◆ Aim of the exercise
Write out, word for word and with no pictures, each line below from the one containing "width: 60px ->" through the one containing "-> <div> <span>¡No", both included, and no other line.

◆ Records for this exercise
>>>
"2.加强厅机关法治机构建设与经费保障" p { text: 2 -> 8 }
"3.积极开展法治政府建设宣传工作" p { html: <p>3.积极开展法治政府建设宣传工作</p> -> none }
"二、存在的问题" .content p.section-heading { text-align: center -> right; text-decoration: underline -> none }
<<<
>>>
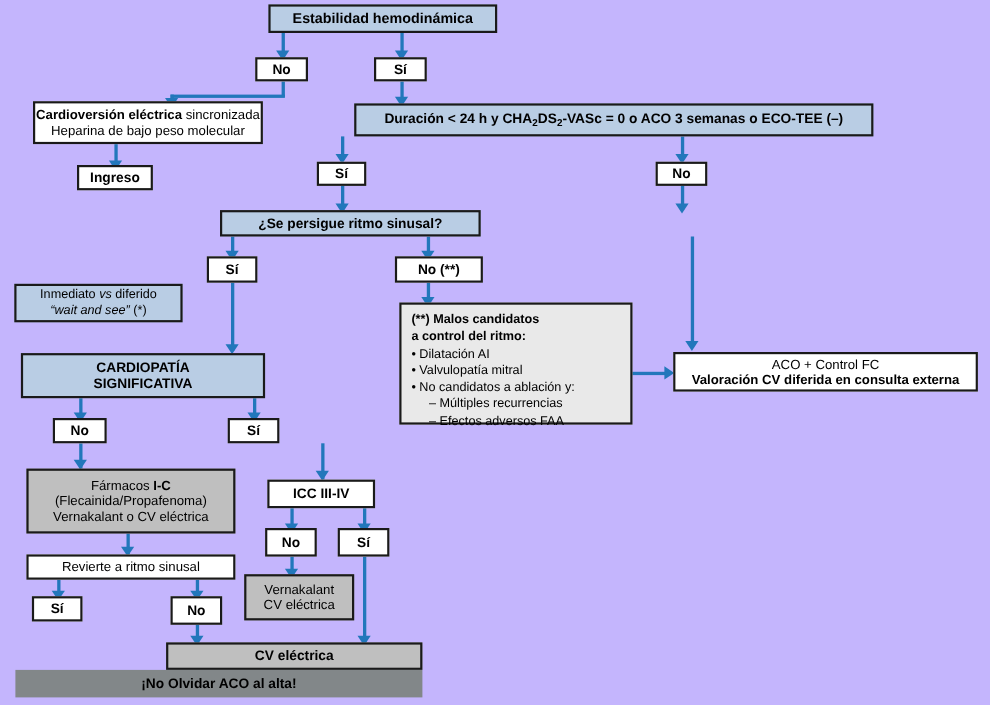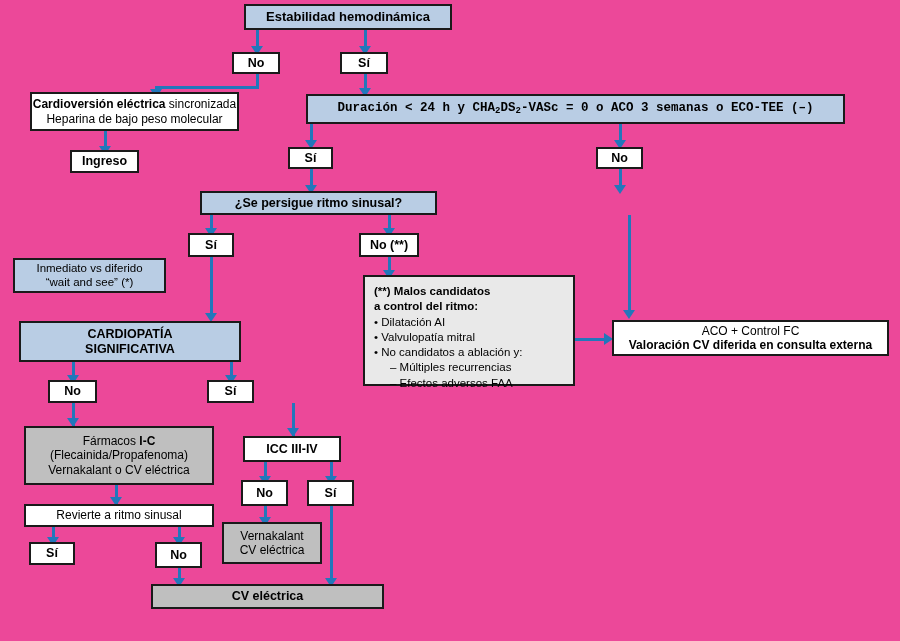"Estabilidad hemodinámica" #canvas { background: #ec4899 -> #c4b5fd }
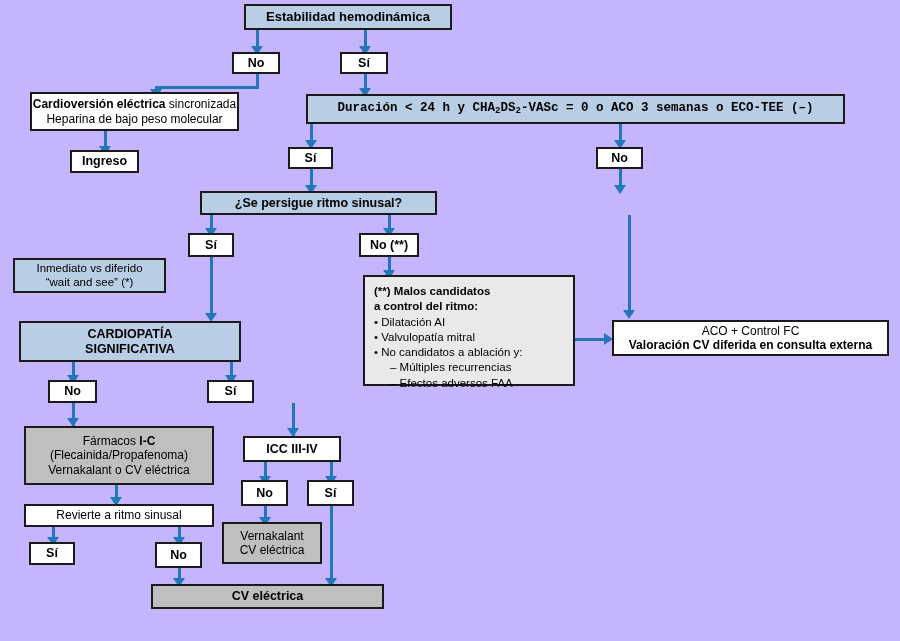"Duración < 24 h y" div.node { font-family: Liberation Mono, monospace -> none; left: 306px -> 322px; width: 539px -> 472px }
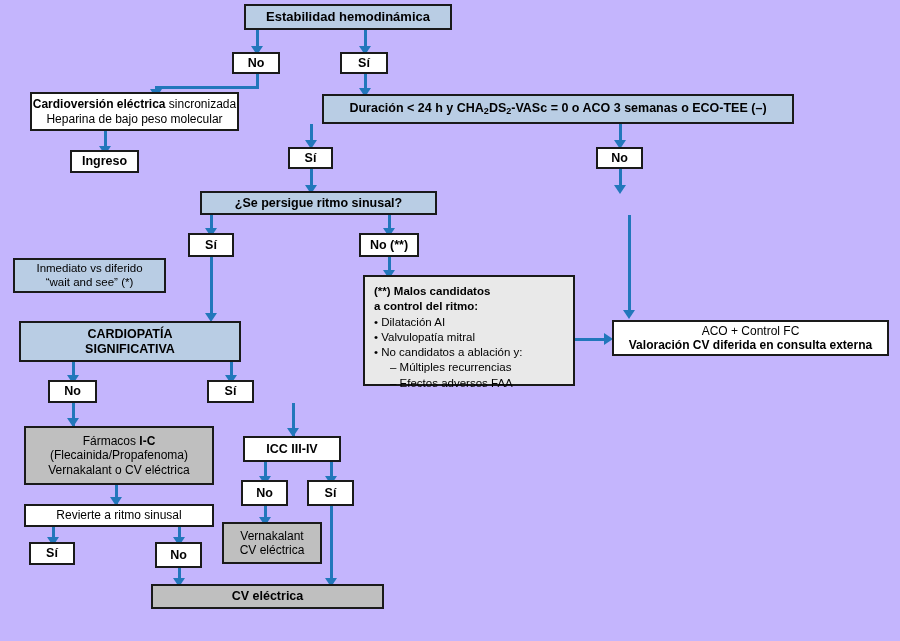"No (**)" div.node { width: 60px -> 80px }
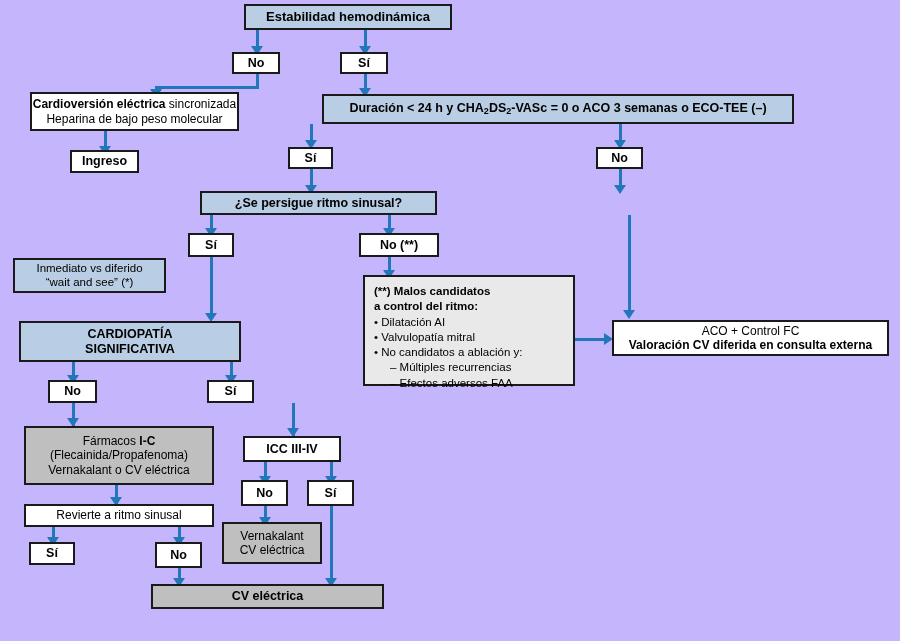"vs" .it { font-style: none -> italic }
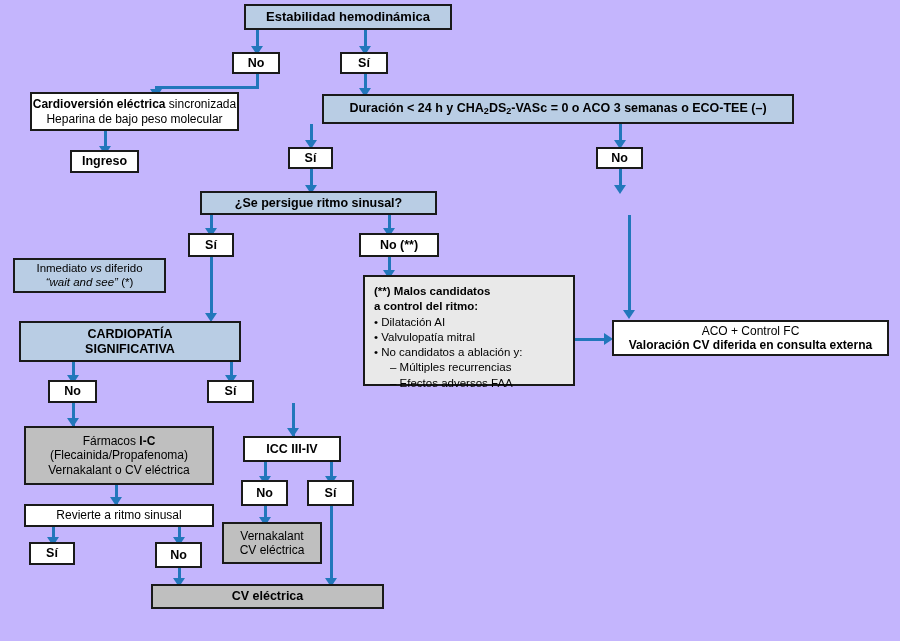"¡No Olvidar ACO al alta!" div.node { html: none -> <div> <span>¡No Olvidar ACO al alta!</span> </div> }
<<<
>>>
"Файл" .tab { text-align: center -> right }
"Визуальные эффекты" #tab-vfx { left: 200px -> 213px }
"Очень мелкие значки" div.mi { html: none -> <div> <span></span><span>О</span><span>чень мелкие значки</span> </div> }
<<<
◆ Exercise result
"No (**)" div.node { width: 60px -> 80px }
"vs" .it { font-style: none -> italic }
"¡No Olvidar ACO al alta!" div.node { html: none -> <div> <span>¡No Olvidar ACO al alta!</span> </div> }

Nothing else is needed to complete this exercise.